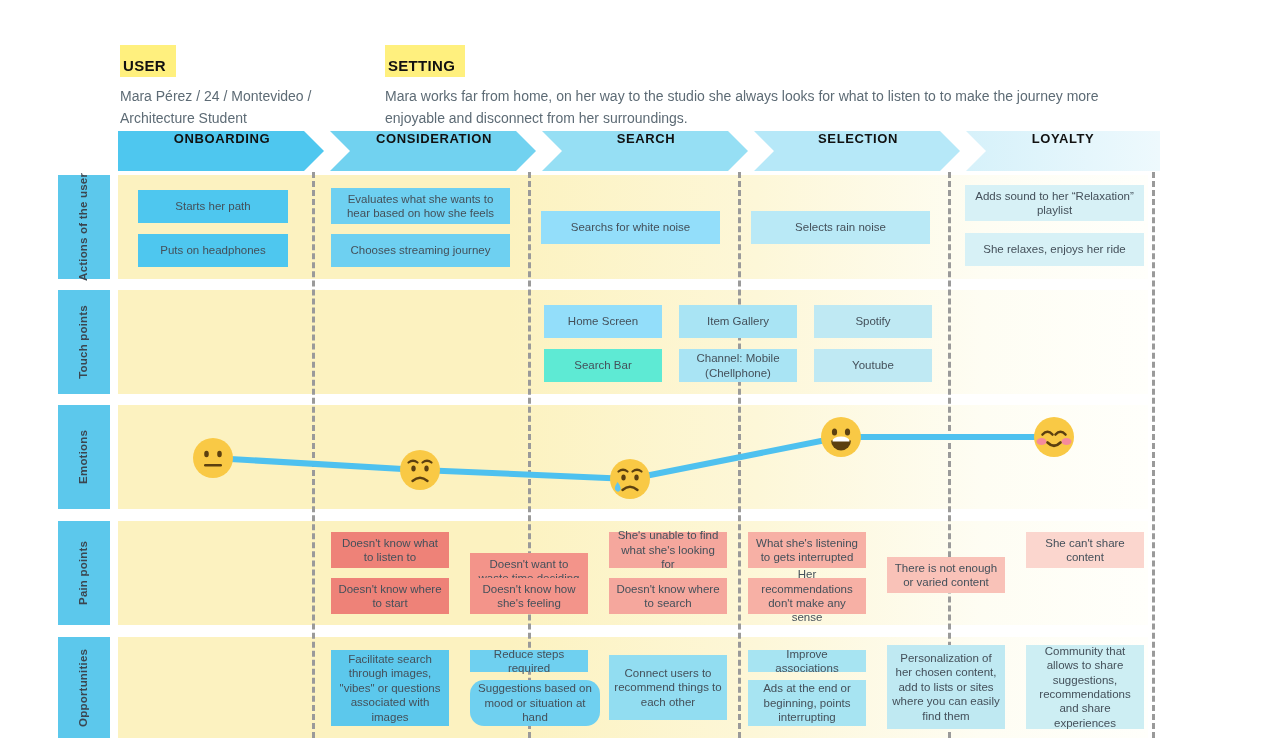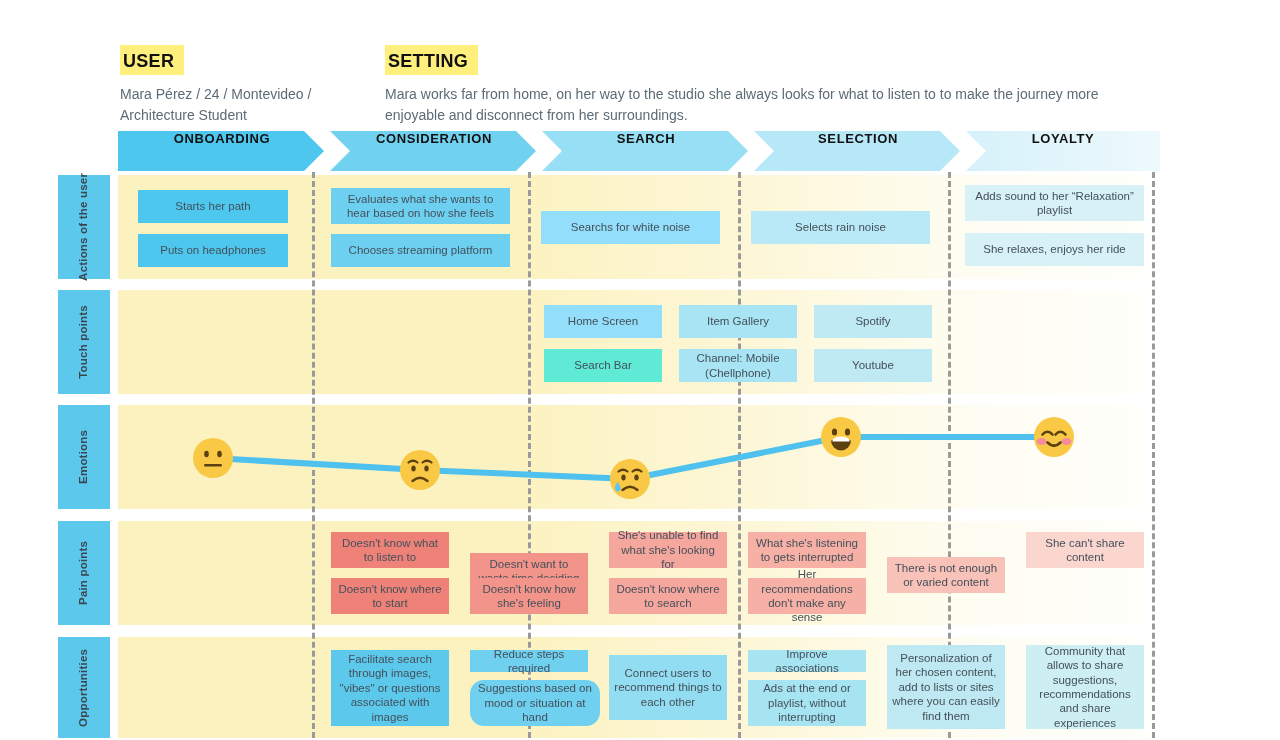--- a/index.html
+++ b/index.html
@@ -10,24 +10,24 @@
     color:#44505a;
     overflow:hidden;
     position:relative;
   }
   .canvas{position:absolute;left:0;top:0;width:1280px;height:740px;}
 
   
   .hdr{position:absolute;}
   .hdr-title{
     display:inline-block;
-    font-size:18px;font-weight:bold;color:#111;
+    font-size:15px;font-weight:bold;color:#111;
     letter-spacing:.3px;
     background:#fff07e;
-    padding:6px 10px 3px 3px;
+    padding:12px 10px 3px 3px;
     line-height:1.15;
   }
   .hdr-body{
     font-size:14px;color:#5d6b75;line-height:1.55;
     margin-top:9px;
   }
 
   
   .stages{position:absolute;left:118px;top:131px;width:1042px;height:40px;}
   .stage{
@@ -170,21 +170,21 @@
   <div class="vsep" style="left:312px;"></div>
   <div class="vsep" style="left:528px;"></div>
   <div class="vsep" style="left:738px;"></div>
   <div class="vsep" style="left:948px;"></div>
   <div class="vsep" style="left:1152px;"></div>
 
   <div class="card" style="left:138px;top:190px;width:150px;height:33px;background:#4ec7ef;">Starts her path</div>
   <div class="card" style="left:138px;top:234px;width:150px;height:33px;background:#4ec7ef;">Puts on headphones</div>
 
   <div class="card" style="left:331px;top:188px;width:179px;height:36px;background:#6ed0f1;">Evaluates what she wants to hear based on how she feels</div>
-  <div class="card" style="left:331px;top:234px;width:179px;height:33px;background:#6ed0f1;">Chooses streaming platform</div>
+  <div class="card" style="left:331px;top:234px;width:179px;height:33px;background:#6ed0f1;">Chooses streaming journey</div>
 
   <div class="card" style="left:541px;top:211px;width:179px;height:33px;background:#93defa;">Searchs for white noise</div>
 
   <div class="card" style="left:751px;top:211px;width:179px;height:33px;background:#b9e9f6;">Selects rain noise</div>
 
   <div class="card" style="left:965px;top:185px;width:179px;height:36px;background:#d7f1f6;">Adds sound to her “Relaxation” playlist</div>
   <div class="card" style="left:965px;top:233px;width:179px;height:33px;background:#d7f1f6;">She relaxes, enjoys her ride</div>
 
   <div class="card" style="left:544px;top:305px;width:118px;height:33px;background:#93defa;">Home Screen</div>
   <div class="card" style="left:544px;top:349px;width:118px;height:33px;background:#5eead4;">Search Bar</div>
@@ -269,19 +269,19 @@
   <div class="card" style="left:1026px;top:532px;width:118px;height:36px;background:#fbd6ce;">She can't share content</div>
 
   <div class="card" style="left:331px;top:650px;width:118px;height:76px;background:#5cc8ec;">Facilitate search through images, "vibes" or questions associated with images</div>
 
   <div class="card" style="left:470px;top:650px;width:118px;height:22px;background:#6fd0f0;">Reduce steps required</div>
   <div class="card" style="left:470px;top:680px;width:130px;height:46px;background:#6fd0f0;border-radius:14px;">Suggestions based on mood or situation at hand</div>
 
   <div class="card" style="left:609px;top:655px;width:118px;height:65px;background:#92ddf1;">Connect users to recommend things to each other</div>
 
   <div class="card" style="left:748px;top:650px;width:118px;height:22px;background:#a7e4f2;">Improve associations</div>
-  <div class="card" style="left:748px;top:680px;width:118px;height:46px;background:#a7e4f2;">Ads at the end or playlist, without interrupting</div>
+  <div class="card" style="left:748px;top:680px;width:118px;height:46px;background:#a7e4f2;">Ads at the end or beginning, points interrupting</div>
 
   <div class="card" style="left:887px;top:645px;width:118px;height:84px;background:#bfe9f2;">Personalization of her chosen content, add to lists or sites where you can easily find them</div>
 
   <div class="card" style="left:1026px;top:645px;width:118px;height:84px;background:#cdeef3;">Community that allows to share suggestions, recommendations and share experiences</div>
 
 </div>
 
 </body></html>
▬▬▬
| Problem description |
Write every entry out again exactly, dropping the pictures.

| Exercise response |
--- a/index.html
+++ b/index.html
@@ -10,24 +10,24 @@
     color:#44505a;
     overflow:hidden;
     position:relative;
   }
   .canvas{position:absolute;left:0;top:0;width:1280px;height:740px;}
 
   
   .hdr{position:absolute;}
   .hdr-title{
     display:inline-block;
-    font-size:18px;font-weight:bold;color:#111;
+    font-size:15px;font-weight:bold;color:#111;
     letter-spacing:.3px;
     background:#fff07e;
-    padding:6px 10px 3px 3px;
+    padding:12px 10px 3px 3px;
     line-height:1.15;
   }
   .hdr-body{
     font-size:14px;color:#5d6b75;line-height:1.55;
     margin-top:9px;
   }
 
   
   .stages{position:absolute;left:118px;top:131px;width:1042px;height:40px;}
   .stage{
@@ -170,21 +170,21 @@
   <div class="vsep" style="left:312px;"></div>
   <div class="vsep" style="left:528px;"></div>
   <div class="vsep" style="left:738px;"></div>
   <div class="vsep" style="left:948px;"></div>
   <div class="vsep" style="left:1152px;"></div>
 
   <div class="card" style="left:138px;top:190px;width:150px;height:33px;background:#4ec7ef;">Starts her path</div>
   <div class="card" style="left:138px;top:234px;width:150px;height:33px;background:#4ec7ef;">Puts on headphones</div>
 
   <div class="card" style="left:331px;top:188px;width:179px;height:36px;background:#6ed0f1;">Evaluates what she wants to hear based on how she feels</div>
-  <div class="card" style="left:331px;top:234px;width:179px;height:33px;background:#6ed0f1;">Chooses streaming platform</div>
+  <div class="card" style="left:331px;top:234px;width:179px;height:33px;background:#6ed0f1;">Chooses streaming journey</div>
 
   <div class="card" style="left:541px;top:211px;width:179px;height:33px;background:#93defa;">Searchs for white noise</div>
 
   <div class="card" style="left:751px;top:211px;width:179px;height:33px;background:#b9e9f6;">Selects rain noise</div>
 
   <div class="card" style="left:965px;top:185px;width:179px;height:36px;background:#d7f1f6;">Adds sound to her “Relaxation” playlist</div>
   <div class="card" style="left:965px;top:233px;width:179px;height:33px;background:#d7f1f6;">She relaxes, enjoys her ride</div>
 
   <div class="card" style="left:544px;top:305px;width:118px;height:33px;background:#93defa;">Home Screen</div>
   <div class="card" style="left:544px;top:349px;width:118px;height:33px;background:#5eead4;">Search Bar</div>
@@ -269,19 +269,19 @@
   <div class="card" style="left:1026px;top:532px;width:118px;height:36px;background:#fbd6ce;">She can't share content</div>
 
   <div class="card" style="left:331px;top:650px;width:118px;height:76px;background:#5cc8ec;">Facilitate search through images, "vibes" or questions associated with images</div>
 
   <div class="card" style="left:470px;top:650px;width:118px;height:22px;background:#6fd0f0;">Reduce steps required</div>
   <div class="card" style="left:470px;top:680px;width:130px;height:46px;background:#6fd0f0;border-radius:14px;">Suggestions based on mood or situation at hand</div>
 
   <div class="card" style="left:609px;top:655px;width:118px;height:65px;background:#92ddf1;">Connect users to recommend things to each other</div>
 
   <div class="card" style="left:748px;top:650px;width:118px;height:22px;background:#a7e4f2;">Improve associations</div>
-  <div class="card" style="left:748px;top:680px;width:118px;height:46px;background:#a7e4f2;">Ads at the end or playlist, without interrupting</div>
+  <div class="card" style="left:748px;top:680px;width:118px;height:46px;background:#a7e4f2;">Ads at the end or beginning, points interrupting</div>
 
   <div class="card" style="left:887px;top:645px;width:118px;height:84px;background:#bfe9f2;">Personalization of her chosen content, add to lists or sites where you can easily find them</div>
 
   <div class="card" style="left:1026px;top:645px;width:118px;height:84px;background:#cdeef3;">Community that allows to share suggestions, recommendations and share experiences</div>
 
 </div>
 
 </body></html>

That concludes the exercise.